Ford picked the manila envelope up off the table by the door and sank back into the armchair in the sitting area. He leaned forward, bracing his forearms on his knees, turning the envelope over and over in his hands.

“It seems pretty hypocritical,” he said quietly, his eyes on the envelope, “to be so angry at you for lying after all the things I’ve done.”

I sat on the edge of my bed, kicked off my shoes, pulled my feet up, and curled into as tight a ball as I could to conserve body heat, fighting the shivers running through me. “I don’t know every mistake you’ve made, Ford, but you didn’t do anything bad to me,” I said softly, my voice trembling. “And I lied to you. Maybe not overtly, but I was still misleading you. I came here because of your mother.”

“You should have told us,” he said.

“I know,” I whispered. “I didn’t think it would matter. I didn’t think there’d be you. Or that I’d love your family so much. I was angry and grieving, and I thought I saw a chance to find my father, so I took it. And the funny thing is, you’re angry and I’m going to get fired, but I—” I shrugged under the blanket, unable to look at him. “I never even really looked for him. I asked around a little. It didn’t take long to learn that no one likes to talk about Sarah and…I’ve been happy here. It didn’t seem as important. And now I wish I’d…”

I shook my head, looking at the carpet, my vision blurring as tears rose in my eyes.

“Now I wish I’d left it all alone. Taken the job because Janice Smith recommended me, and just let it all go.” I forced myself to meet his eyes, unable to read anything in those cool green depths. “I’m sorry I wasn’t honest.”

“What makes you think you’re going to get fired?” Ford said without accepting my apology.

“Oh, come on,” I said, pulling the blanket tighter around me. “Griffen and Hawk are so tight on security, background checks. When they find out I misled them about who I was—that I took the position, in part, to use your family history to find my father? You know he’s going to fire me.” My throat tightened, words choking inside. I raised a hand to brush a tear off my cheek. “It’s fair. But I like being here. And I—” My voice caught again, and I choked the words out. “I like being with you, and I’m sorry I ruined everything.” I lowered my eyes. “And I’m even sorrier that I did it to find someone who never cared about me in the first place.”

It was the hard truth, one I hadn’t admitted to myself. But my father hadn’t cared about me. If he had, he would have come back. I wasn’t even sure what I had hoped to find out about him, now that the truth had come out. Did I want him to apologize? To love me? He’d made it clear he didn’t by staying away.

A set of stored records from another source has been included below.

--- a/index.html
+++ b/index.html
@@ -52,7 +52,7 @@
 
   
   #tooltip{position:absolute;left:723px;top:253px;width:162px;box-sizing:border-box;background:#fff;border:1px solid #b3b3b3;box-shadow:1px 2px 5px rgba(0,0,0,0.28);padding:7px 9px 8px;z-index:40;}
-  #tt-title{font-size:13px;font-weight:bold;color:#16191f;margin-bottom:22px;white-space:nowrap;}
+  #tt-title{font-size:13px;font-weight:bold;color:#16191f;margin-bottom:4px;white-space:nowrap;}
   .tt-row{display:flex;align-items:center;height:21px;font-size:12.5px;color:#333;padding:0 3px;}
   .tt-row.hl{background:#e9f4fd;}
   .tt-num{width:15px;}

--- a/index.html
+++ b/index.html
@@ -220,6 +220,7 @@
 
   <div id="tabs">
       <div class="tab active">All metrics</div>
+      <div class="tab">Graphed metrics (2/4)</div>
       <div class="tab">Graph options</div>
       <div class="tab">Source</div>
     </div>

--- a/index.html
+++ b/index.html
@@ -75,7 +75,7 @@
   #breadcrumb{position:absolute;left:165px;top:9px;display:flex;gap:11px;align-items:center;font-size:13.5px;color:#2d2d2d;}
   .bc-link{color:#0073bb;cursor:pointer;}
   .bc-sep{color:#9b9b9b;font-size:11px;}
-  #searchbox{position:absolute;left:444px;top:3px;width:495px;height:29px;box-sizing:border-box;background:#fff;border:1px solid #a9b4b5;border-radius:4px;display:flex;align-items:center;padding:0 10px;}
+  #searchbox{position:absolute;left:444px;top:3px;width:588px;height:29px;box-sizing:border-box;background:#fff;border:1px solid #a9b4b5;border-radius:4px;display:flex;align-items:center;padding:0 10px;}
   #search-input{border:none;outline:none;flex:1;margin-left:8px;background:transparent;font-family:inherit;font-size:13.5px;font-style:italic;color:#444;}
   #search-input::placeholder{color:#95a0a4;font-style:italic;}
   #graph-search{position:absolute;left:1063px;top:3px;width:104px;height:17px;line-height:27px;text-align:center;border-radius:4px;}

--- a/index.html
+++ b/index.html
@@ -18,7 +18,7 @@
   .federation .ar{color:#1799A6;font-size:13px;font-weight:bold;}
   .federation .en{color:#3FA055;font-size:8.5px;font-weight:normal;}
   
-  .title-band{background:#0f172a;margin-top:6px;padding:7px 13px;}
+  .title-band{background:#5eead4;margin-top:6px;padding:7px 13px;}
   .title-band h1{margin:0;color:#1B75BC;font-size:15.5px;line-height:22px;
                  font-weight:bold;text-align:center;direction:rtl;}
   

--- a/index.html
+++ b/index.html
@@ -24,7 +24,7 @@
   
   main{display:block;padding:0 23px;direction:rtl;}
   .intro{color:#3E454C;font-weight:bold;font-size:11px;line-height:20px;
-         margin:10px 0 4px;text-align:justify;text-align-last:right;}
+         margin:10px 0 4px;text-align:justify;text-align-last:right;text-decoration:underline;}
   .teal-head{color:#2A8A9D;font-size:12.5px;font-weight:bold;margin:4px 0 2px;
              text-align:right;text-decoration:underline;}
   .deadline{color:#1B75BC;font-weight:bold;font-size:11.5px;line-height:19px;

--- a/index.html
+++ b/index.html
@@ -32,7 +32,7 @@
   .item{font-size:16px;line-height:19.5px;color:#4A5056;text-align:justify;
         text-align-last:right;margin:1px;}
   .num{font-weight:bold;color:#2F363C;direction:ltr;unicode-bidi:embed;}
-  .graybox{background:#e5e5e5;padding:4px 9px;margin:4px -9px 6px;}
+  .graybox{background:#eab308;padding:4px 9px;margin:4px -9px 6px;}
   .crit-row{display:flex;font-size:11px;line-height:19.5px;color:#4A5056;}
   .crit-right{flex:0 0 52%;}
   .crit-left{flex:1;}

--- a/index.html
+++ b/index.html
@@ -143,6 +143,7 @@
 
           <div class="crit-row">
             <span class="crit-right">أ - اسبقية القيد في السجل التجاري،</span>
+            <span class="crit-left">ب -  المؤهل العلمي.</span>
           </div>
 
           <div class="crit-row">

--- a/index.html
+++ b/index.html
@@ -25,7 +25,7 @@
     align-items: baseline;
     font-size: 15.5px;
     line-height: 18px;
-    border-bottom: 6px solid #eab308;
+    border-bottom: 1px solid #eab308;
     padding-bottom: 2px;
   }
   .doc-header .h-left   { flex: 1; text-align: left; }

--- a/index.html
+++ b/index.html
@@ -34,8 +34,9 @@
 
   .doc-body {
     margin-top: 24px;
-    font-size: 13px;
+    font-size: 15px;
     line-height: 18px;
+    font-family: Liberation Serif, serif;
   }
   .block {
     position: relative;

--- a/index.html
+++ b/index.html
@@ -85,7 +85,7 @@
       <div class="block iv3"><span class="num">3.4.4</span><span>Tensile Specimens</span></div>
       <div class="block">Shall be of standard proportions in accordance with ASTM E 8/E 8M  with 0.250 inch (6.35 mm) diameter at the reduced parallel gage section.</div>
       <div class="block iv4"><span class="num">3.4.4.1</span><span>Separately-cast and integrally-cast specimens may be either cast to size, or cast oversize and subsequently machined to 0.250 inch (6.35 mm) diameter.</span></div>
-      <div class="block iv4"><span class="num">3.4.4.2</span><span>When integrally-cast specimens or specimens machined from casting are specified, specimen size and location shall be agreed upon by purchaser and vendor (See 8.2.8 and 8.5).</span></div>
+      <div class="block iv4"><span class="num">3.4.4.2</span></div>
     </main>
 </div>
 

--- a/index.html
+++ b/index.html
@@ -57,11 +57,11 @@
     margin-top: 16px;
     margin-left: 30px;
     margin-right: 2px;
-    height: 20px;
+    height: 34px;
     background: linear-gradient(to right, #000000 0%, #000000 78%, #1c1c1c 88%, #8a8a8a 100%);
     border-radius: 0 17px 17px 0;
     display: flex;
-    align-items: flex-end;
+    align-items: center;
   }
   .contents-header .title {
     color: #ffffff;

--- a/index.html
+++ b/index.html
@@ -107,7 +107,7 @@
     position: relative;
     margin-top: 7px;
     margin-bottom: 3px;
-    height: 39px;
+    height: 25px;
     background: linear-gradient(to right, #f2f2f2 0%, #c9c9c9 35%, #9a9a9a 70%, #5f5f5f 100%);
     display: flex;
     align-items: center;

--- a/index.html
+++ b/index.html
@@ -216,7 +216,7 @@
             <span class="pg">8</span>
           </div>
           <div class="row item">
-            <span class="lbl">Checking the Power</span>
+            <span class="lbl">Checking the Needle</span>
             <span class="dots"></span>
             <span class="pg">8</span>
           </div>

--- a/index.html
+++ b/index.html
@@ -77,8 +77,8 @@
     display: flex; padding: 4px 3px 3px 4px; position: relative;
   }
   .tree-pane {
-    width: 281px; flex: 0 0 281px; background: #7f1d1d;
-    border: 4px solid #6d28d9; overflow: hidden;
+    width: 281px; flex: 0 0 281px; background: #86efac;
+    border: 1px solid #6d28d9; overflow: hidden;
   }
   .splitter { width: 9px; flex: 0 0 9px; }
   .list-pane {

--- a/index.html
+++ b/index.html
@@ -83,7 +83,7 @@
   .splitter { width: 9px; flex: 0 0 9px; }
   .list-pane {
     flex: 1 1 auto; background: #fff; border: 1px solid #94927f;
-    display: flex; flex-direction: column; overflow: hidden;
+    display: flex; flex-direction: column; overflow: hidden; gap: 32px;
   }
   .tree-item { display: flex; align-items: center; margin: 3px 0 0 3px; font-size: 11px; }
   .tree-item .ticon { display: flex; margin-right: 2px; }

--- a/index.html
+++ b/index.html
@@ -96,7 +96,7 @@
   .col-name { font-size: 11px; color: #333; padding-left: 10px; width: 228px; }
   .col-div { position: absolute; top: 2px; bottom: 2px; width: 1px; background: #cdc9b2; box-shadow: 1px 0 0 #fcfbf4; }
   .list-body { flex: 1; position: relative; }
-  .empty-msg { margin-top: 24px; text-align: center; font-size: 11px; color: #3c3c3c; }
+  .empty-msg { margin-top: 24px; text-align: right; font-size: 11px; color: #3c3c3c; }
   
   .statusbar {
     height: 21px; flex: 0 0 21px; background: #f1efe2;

“Why did you need to find him so much?” Ford asked quietly.

I considered my words. I wanted to tell him the truth, even if it hurt. “I wanted to know where I come from, other than her. She hated me so much. I could never do anything right. It was always, ‘You’re just like him,’ ‘you’re a loser,’ and ‘you’re stupid and selfish,’ and whatever insult fit the moment. Everything bad about me was because of him. When I was a kid, I believed he must be a monster for her to hate him so much. And then I got older and saw that the hateful one was her. And I started to wonder—was he that bad? Or had he just escaped?” I swallowed hard. “But he didn’t take me with him. If he escaped, he left me there—with her. And I have to believe he knew what he was leaving me with. He knew, and he left anyway. And then I found that trunk, and she was gone, and I thought… Maybe I came from something better than her. If I could find him, I could understand why he left. I didn’t know your mom left you, too.”